Le film ne montre pas un Gitaï au sommet de sa forme. Natalie Portman y affiche son joli minois dont la mine boudeuse tient sans doute autant aux besoins du rôle (une femme seule, perdue dans un pays inconnu) qu’à l’inconfort de la star américaine trimballée en plein désert par une production dont le budget total doit à peine atteindre la colonne « faux frais » des blockbusters où elle apparaît d’ordinaire – pour ceux qui n’ont pas allumé la télévision ni ouvert un journal depuis longtemps, Portman est l’héroïne de La Revanche des Sith, dernier opus de la trilogie culte de George Lucas, Star Wars.
Mais l’héroïne, la star de Free Zone, est incontestablement Hanna Laslo.

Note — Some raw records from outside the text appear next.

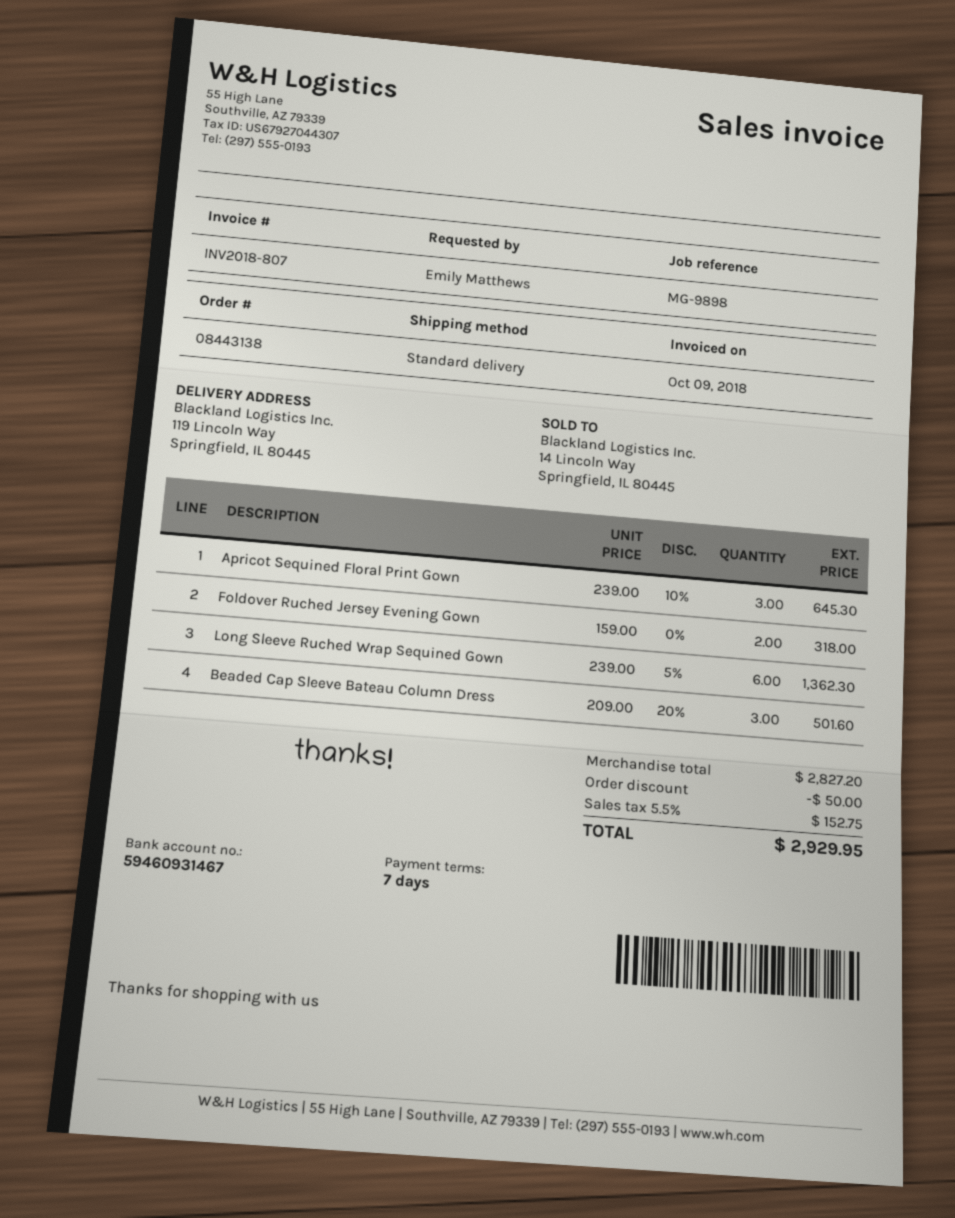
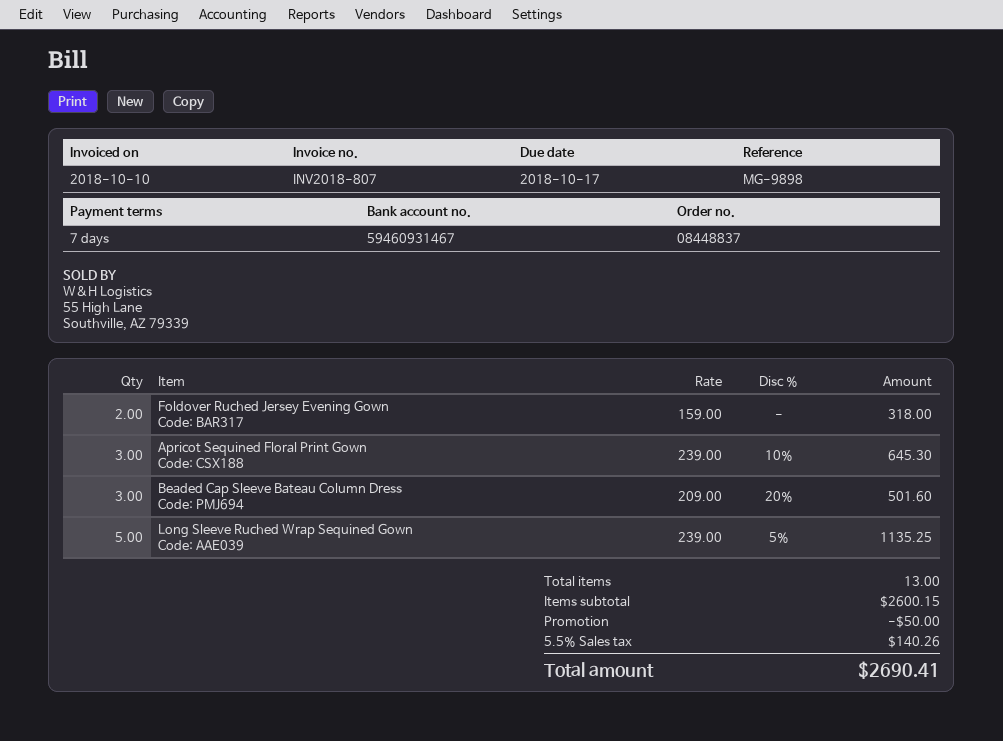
order number: 08443138 -> 08448837
invoice date: 2018-10-09 -> 2018-10-10
Long Sleeve Ruched Wrap Sequined Gown: 6 x 239.00 - 5% = 1362.30 -> 5 x 239.00 - 5% = 1135.25
subtotal: 2827.20 -> 2600.15
tax: 5.5% = 152.75 -> 5.5% = 140.26
total: 2929.95 -> 2690.41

Sa présence, la chaleur de sa voix, sa maturité grommelante ont fait d’elle bien plus que la pépite de ce film fort inégal : l’une des révélations cannoises 2005.
Ce vendredi de mai, nonchalamment allongée sur un sofa immaculé, Hanna Laslo sait-elle qu’elle recevra deux jours plus tard le Prix de la meilleure interprétation féminine ? Ses gestes, ses postures, tout en elle désigne la diva. Drôle de diva tout de même, lestée d’une faconde de titi parisien et d’une perspicacité de mamma juive. Une caméra approche, et voilà que sa voix rauque se fait velours. « Ils tournent un film sur moi », susurre-t-elle en se lovant dans le canapé. Drôle de star, obsédée par les courbes imprévisibles de son poids. « Quand j’étais jeune et beaucoup plus mince [rires], je jouais les poulettes comiques. J’ai tourné avec Uri Zohar, qui est aujourd’hui rabbin. À l’époque, c’était une légende du cinéma israélien. »

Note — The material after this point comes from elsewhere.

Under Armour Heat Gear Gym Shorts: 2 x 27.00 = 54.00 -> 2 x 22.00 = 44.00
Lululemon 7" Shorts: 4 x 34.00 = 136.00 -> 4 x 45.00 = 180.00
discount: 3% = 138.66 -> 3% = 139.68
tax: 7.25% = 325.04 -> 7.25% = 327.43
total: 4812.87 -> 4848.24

Hanna Laslo n’aime pas l’idée que c’est Free Zone qui l’a révélée aux yeux de la planète cinéphile. « Je fais un one-woman show qui a reçu l’Academy Award. Et j’ai tourné dans des dizaines de films. » Reste que, sur sa filmographie, le dernier remonte à 1983. Suit une traversée du désert de vingt ans. Jalonnée de problèmes personnels et de propositions sans intérêt. « Je recevais beaucoup d’offres, mais toutes pour des comédies stupides. » Elle déprime sec. Prend du poids. C’est Gitaï – déjà lui – qui la sort du trou en 2002. Il projette de tourner Alila, une comédie qui fait tourbillonner une poignée de personnages déjantés autour d’une maison, objet de la convoitise de tous. Il a pensé à elle pour le rôle de Mali, l’énergique épouse d’un entrepreneur en travaux publics. « Amos ne m’avait pas retenue pour le casting de Yom Yom. Un jour, il m’appelle pour me proposer un rôle dans Alila. À l’époque, j’avais beaucoup de problèmes, j’avais pris beaucoup de poids, tout le monde m’enterrait ! Je lui ai dit : « Tu te souviens peut-être d’une fille mince, mais ce n’est plus moi. » Et puis nous avons parlé longuement, nous avons beaucoup ri. Aujourd’hui, socialement, c’est dur d’être gros. Je lui ai donc posé la question fatidique : « Veux-tu que je perde du poids ? » J’avais 50 ans. « Tu joues une femme de 50 ans. Tu ressembles à une femme de 50 ans. C’est exactement ce que je veux. » Alors que tous les réalisateurs me demandaient de maigrir, lui m’a rendu la confiance. Et au fond, nous, les acteurs, ne cherchons rien d’autre que cela : qu’on nous montre qu’on nous aime. »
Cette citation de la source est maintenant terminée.